But then, when the doctor began to talk about diets and vegetables, John started shouting straight away.

‘What do you fuckin’ know?’ John yelled, ‘My ma smoked ‘til she was eighty-five and ate whatever the fuck she wanted. She had no problems! I can’t be doin’ with this, I want a proper doctor!’

The surgery door was on special hinges so it didn’t slam like the doors do at home.

I sat with the doctor for a few moments, feeling very uncomfortable. How could John only have six weeks left? I was trying to calm myself; there was no need to get too excited and fraught; maybe this really wasn’t a properdoctor, but a fake, assisting doctor. She must know that surely John couldn’t die this easily? John was solid and strong, like a lovely safe enclosure that I was to live inside of forever.

In my head, I was standing inside of the death trunk, wearing the dangerous jellyfish gown.

‘Listen,’ said this doctor. I must have been looking very upset because she put her plastic hand on mine; she had not yet taken off her gloves. ‘Maybe you could make some changes for John. It’s not too difficult. Do you cook?’

‘Cooking is one of my special interests. I cook and clean,’ I said, nodding.

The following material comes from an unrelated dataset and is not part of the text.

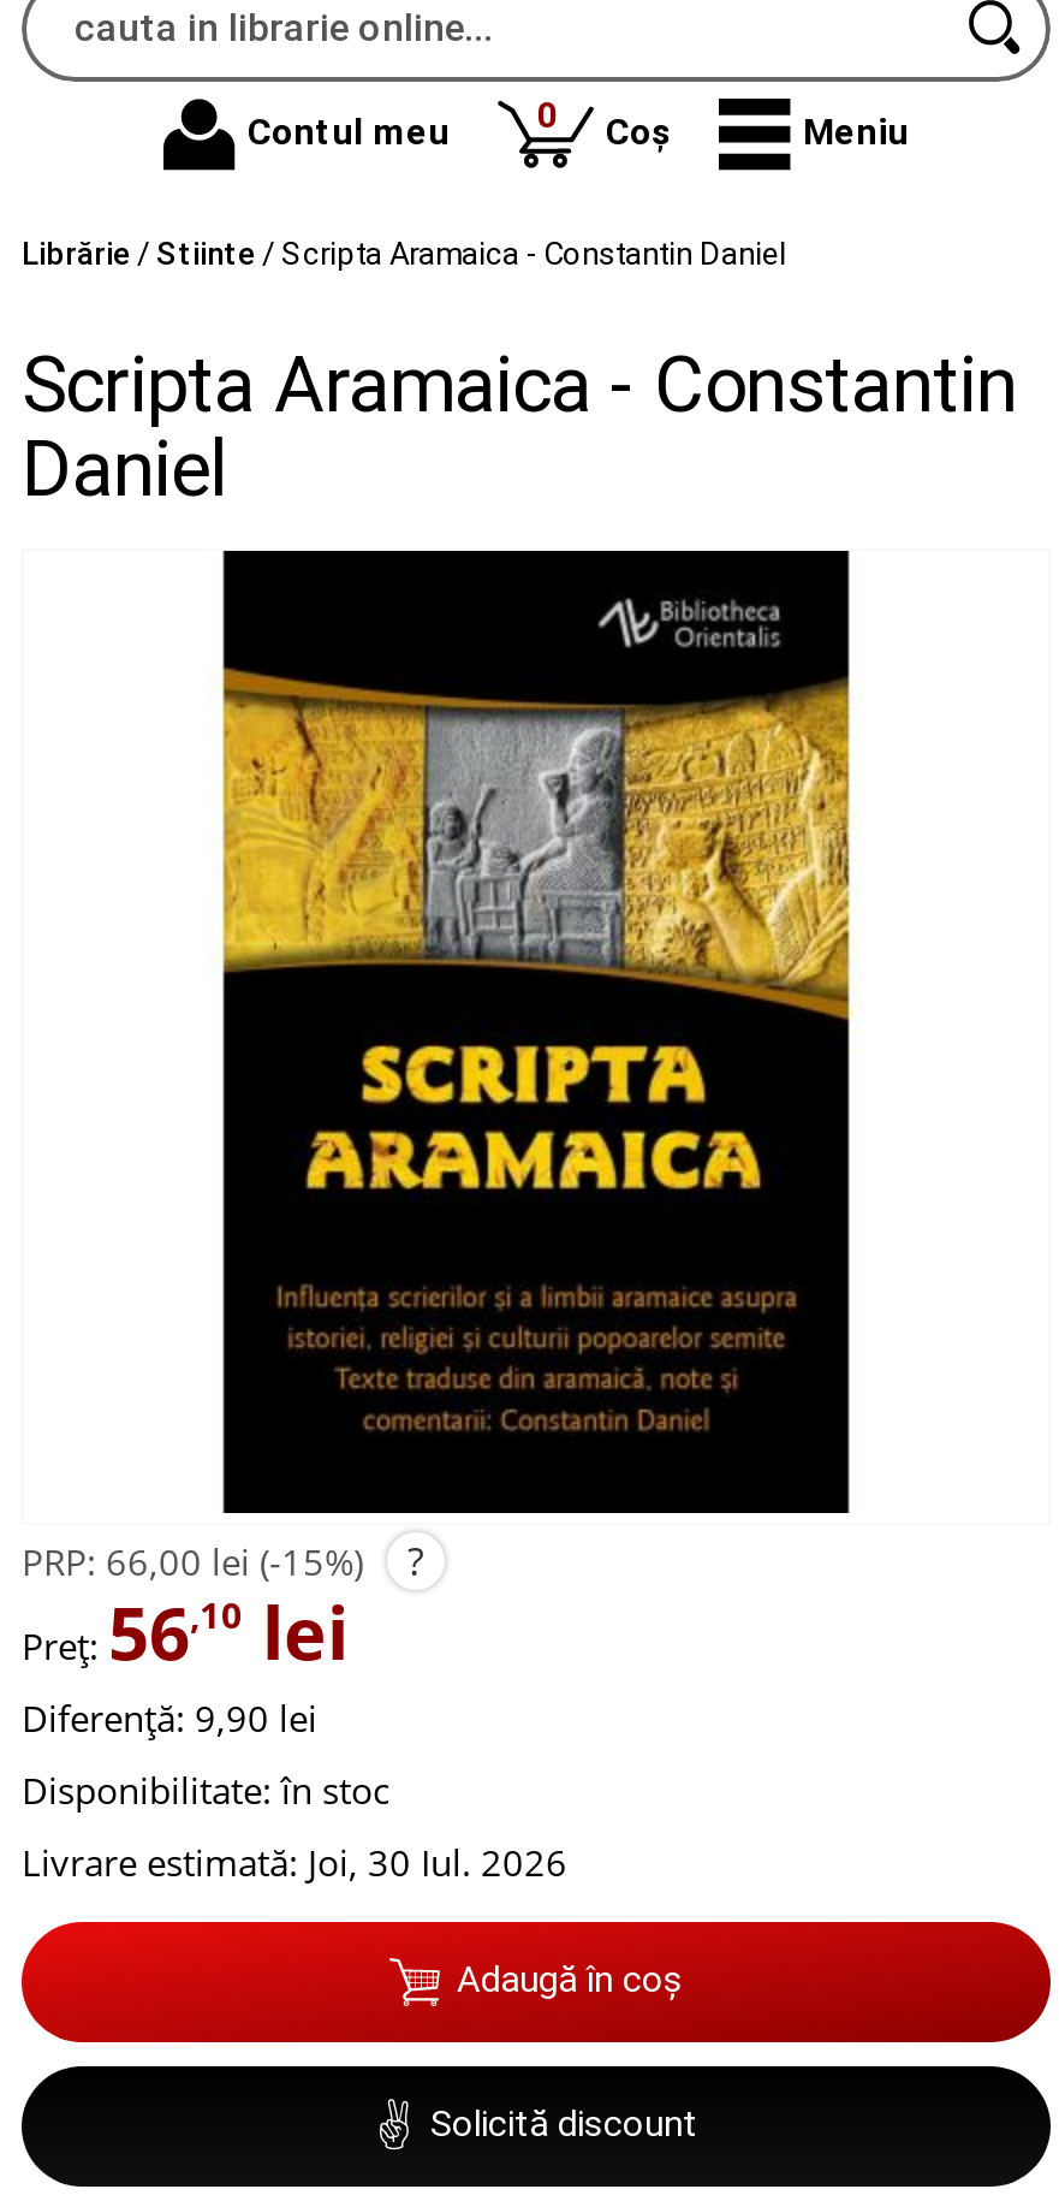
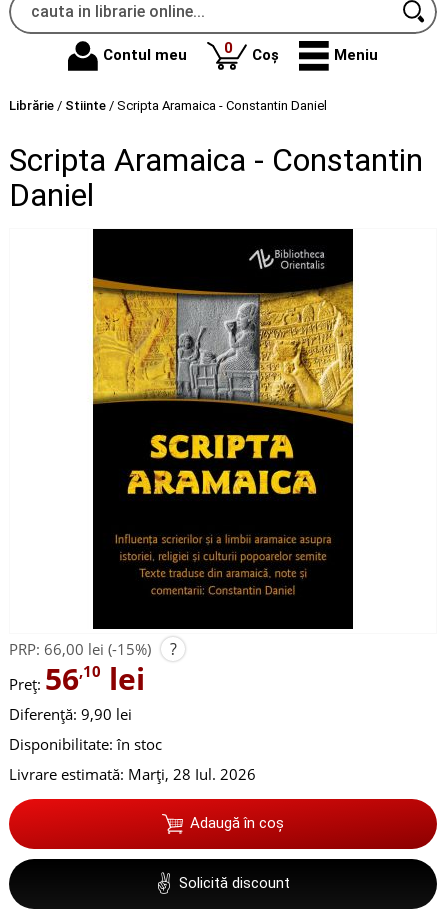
[22,1837,567,1885] Livrare estimată: Joi, 30 Iul. 2026 -> [9,764,256,784] Livrare estimată: Marți, 28 Iul. 2026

I didn’t tell her what else I did as it was inappropriate, and I was thinking fondly of the little kitchen where I was making good cooking all of the time. Mamma would be working on training me to make foods when she heard that I was to be married to an English man named John Dodd who lived in a magical place called Paradise Block. She would show me the plate. ‘You think this is good enough for Mr Dodd? The English gentleman?’

Then Mamma would laugh cruelly and make me start again and even again until the dish was looking perfect. It was a shame that John only wanted takeaway meals and things from the microwave.

‘Well, what John really needs is less fat, less red meat, less salt, and no sweets or crisps, desserts etc. Do you see?’

The doctor handed me a little leaflet with all of the foods that John was not allowed. All of the foods were looking delicious for John.

‘I see,’ I said, studying the foods and trying to memorise them, these were the foods that would make John die. I would have to be so careful!

‘You can take these leaflets away with you,’ said the doctor, reading my mind somehow, ‘And we really want to reduce John’s alcohol intake, so if you could encourage him to stay at home, maybe have a weaker lager if he does have to drink.’

‘The alcohol intake could kill John,’ I repeated.

‘And any stress you can remove, if John can get away with doing less overtime, that would be a really good idea,’ said the doctor, her face was sincere. ‘He says that he’s maintaining a whole block of flats?’

My phone started ringing in my bag and I knew that it would be John, feeling angry in the car park.

I said very quickly, to confirm, ‘Are you a doctor?’

‘Yes, I am a doctor,’ said the doctor, looking as if something was funny. The doctor took off her plastic gloves and made herself busy to hide her smiling. I saw that she had very nice manicured nails and no wedding band.

‘And you’re sure all of these things will make John more sick? You have forgotten nothing?’

I fanned out the little leaflets that she had given me to make sure she could see them all.

‘That’s right,’ said the doctor, and now she put her naked hand on mine. ‘I’m sure that with the right support at home, John can reverse some of the damage that has already been done.’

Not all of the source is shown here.